A atenção firme no trânsito vale tanto para profissionais que levam passageiros como para aqueles que atuam com entregas de alimentos e produtos.
“Todos deviam estar rigorosamente fiscalizados pelas autoridades de trânsito, com todos os equipamentos de segurança. Não pode andar descalço, não pode andar de sandália, não pode andar de bermuda, não pode andar sem capacete. Isso tudo é regulamentado. E a velocidade tem que ser rígidamente controlada, não pode passar de determinada velocidade estabelecida pelo Código de Trânsito. Se a gente não fizer isso, a gente está condenando toda uma parcela significativa da juventude à mutilação e à morte, por descumprimento e por falta de fiscalização. Isso é um atentado à saúde da população, nós estamos no meio de uma epidemia de acidente de moto, que sobrecarrega o sistema de saúde”, frisou.
Médico cirurgião do Trauma e diretor geral do Hospital da Restauração, Petrus Andrade Lima conta que boa parte dos pacientes da Traumatologia e uma parte dos pacientes da Neurocirurgia da unidade são provenientes de acidentes de veículos automotores, com as motocicletas colaborando com a maior parte desse quantitativo. “A gente percebeu que houve um aumento nos acidentes de moto neste ano, um aumento expressivo, e, comparado com anos anteriores, nós percebemos um aumento na gravidade dos casos também”, avalia.
As situações mais severas são decorrentes de sinistros em que o veículo estava em alta velocidade. “Nós sabemos que além da possibilidade de morte, temos vários pacientes que saem sequelados, ou seja, com amputações, fraturas, e que não vão conseguir se recuperar previamente. Então, a gente tem que ter esse cuidado, tem que pensar que respeitar a velocidade e o uso dos equipamentos de proteção é um ato de amor próprio e não somente de convivência social. Nós não somos críticos aos motociclistas, o que a gente precisa é que eles entendam que há uma responsabilidade grande quando se é motociclista.”
Instrutor de trânsito na autoescola Piloto, Marcony Lima reforça a necessidade de atenção e cautela no trânsito. Ele dá aulas de direção há quase dez anos e explica que boa parte dos sinistros podem ser evitados caso os condutores respeitem as normas e estejam atentos ao que acontece nas vias.

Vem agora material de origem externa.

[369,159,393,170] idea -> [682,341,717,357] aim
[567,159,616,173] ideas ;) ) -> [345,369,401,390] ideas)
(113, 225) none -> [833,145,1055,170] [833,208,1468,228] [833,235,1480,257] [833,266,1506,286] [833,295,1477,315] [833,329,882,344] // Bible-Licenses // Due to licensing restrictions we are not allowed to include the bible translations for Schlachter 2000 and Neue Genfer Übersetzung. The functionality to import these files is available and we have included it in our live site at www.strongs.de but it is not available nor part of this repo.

“A gente fala que muitos desses sinistros acontecem, 90% das vezes, por conta de três situações, que são a imperícia, a imprudência e negligência. A imperícia é justamente a falta de habilidade que eu tenho com o veículo em si. Então, eu tenho que estar preparado se eu for fazer um uso maior desse veículo, tenho que usar os equipamentos de proteção individual”, orientou.

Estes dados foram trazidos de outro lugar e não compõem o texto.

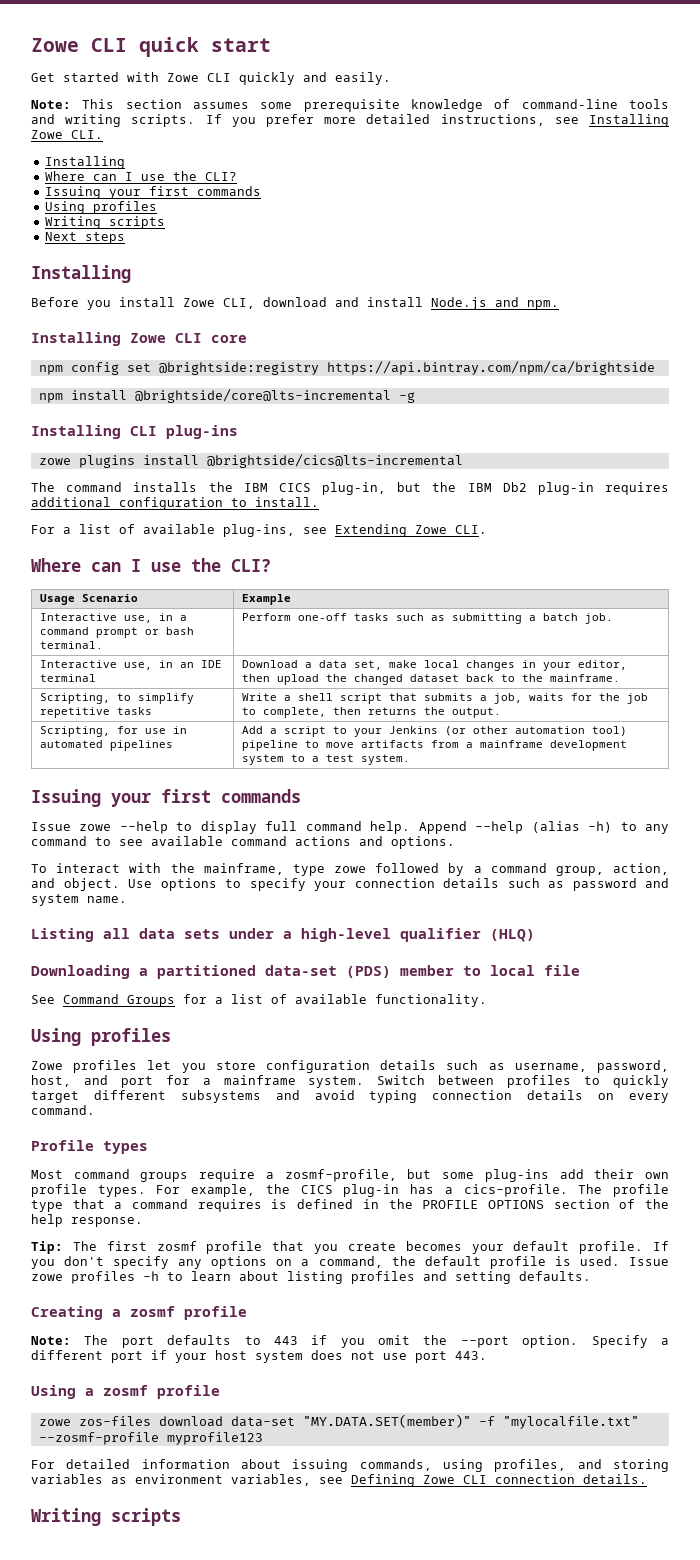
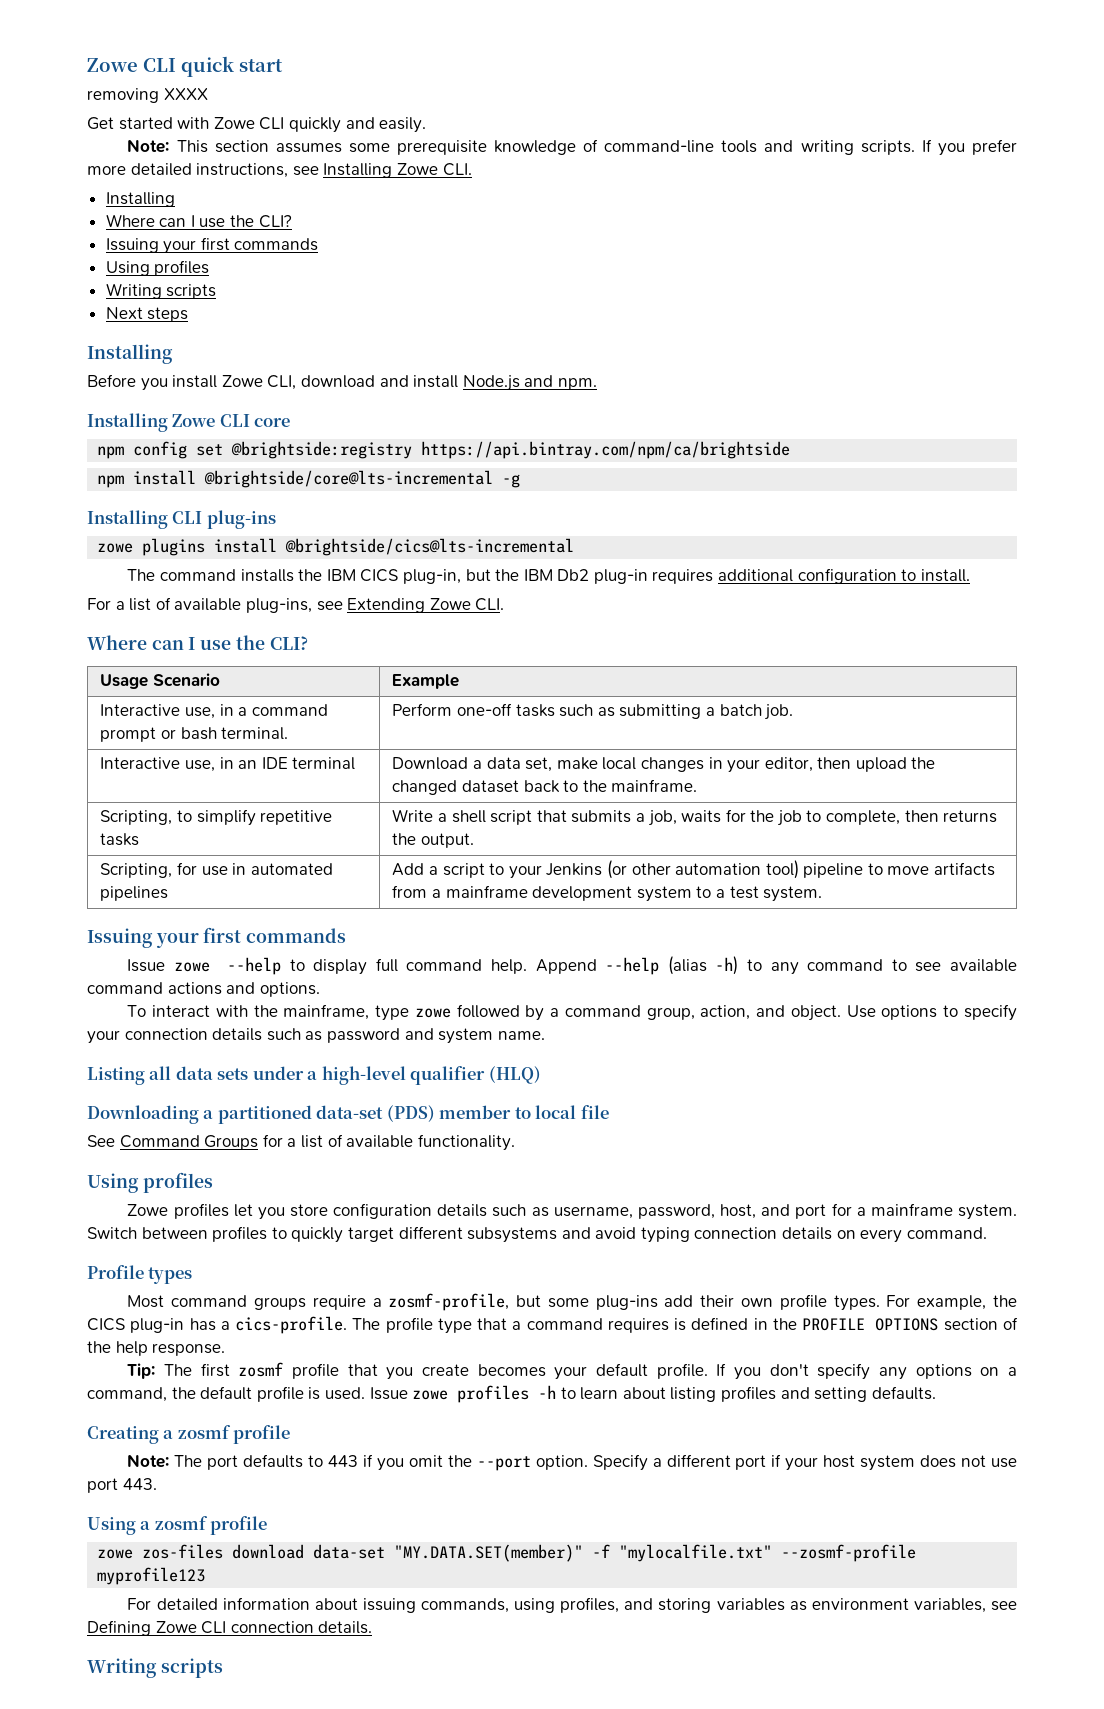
(271, 45) none -> [87,88,208,103] // removing XXXX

Para o instrutor, no caso de transporte de passageiros, o condutor, além da segurança, também deve prezar pela empatia. Ele reforça, ainda, que a conscientização é fundamental para toda a sociedade e, especialmente, para quem trabalha com aplicativos. “Essa conscientização é importante para que você comece a refletir, porque muitas vezes a gente pensa que não pode acontecer conosco, mas acontece”, pontua.
A Folha de Pernambuco entrou em contato com três das principais empresas de aplicativos de transporte que operam no país. O iFood afirmou que investe em campanhas e capacitação de entregadores para prevenir acidentes, além de oferecer auxílios em caso de sinistros de trânsito, bem como seguro gratuito desde 2019, com cobertura em caso de acidentes pessoais, lesão temporária, invalidez e morte.
Já a 99 informou que, de acordo com dados da plataforma, 99,99% das corridas realizadas com a modalidade 99Moto se encerram em segurança. Também afirmou que o app conta com mais de 50 funcionalidades de segurança, incluindo mapeamento colaborativo das zonas de risco, seguro do início ao final da corrida, monitoramento da corrida via GPS e botão para ligar direto para a polícia e uma central 24h.
A Uber, por sua vez, preferiu não comentar individualmente sobre as ações de segurança desenvolvidas pela empresa.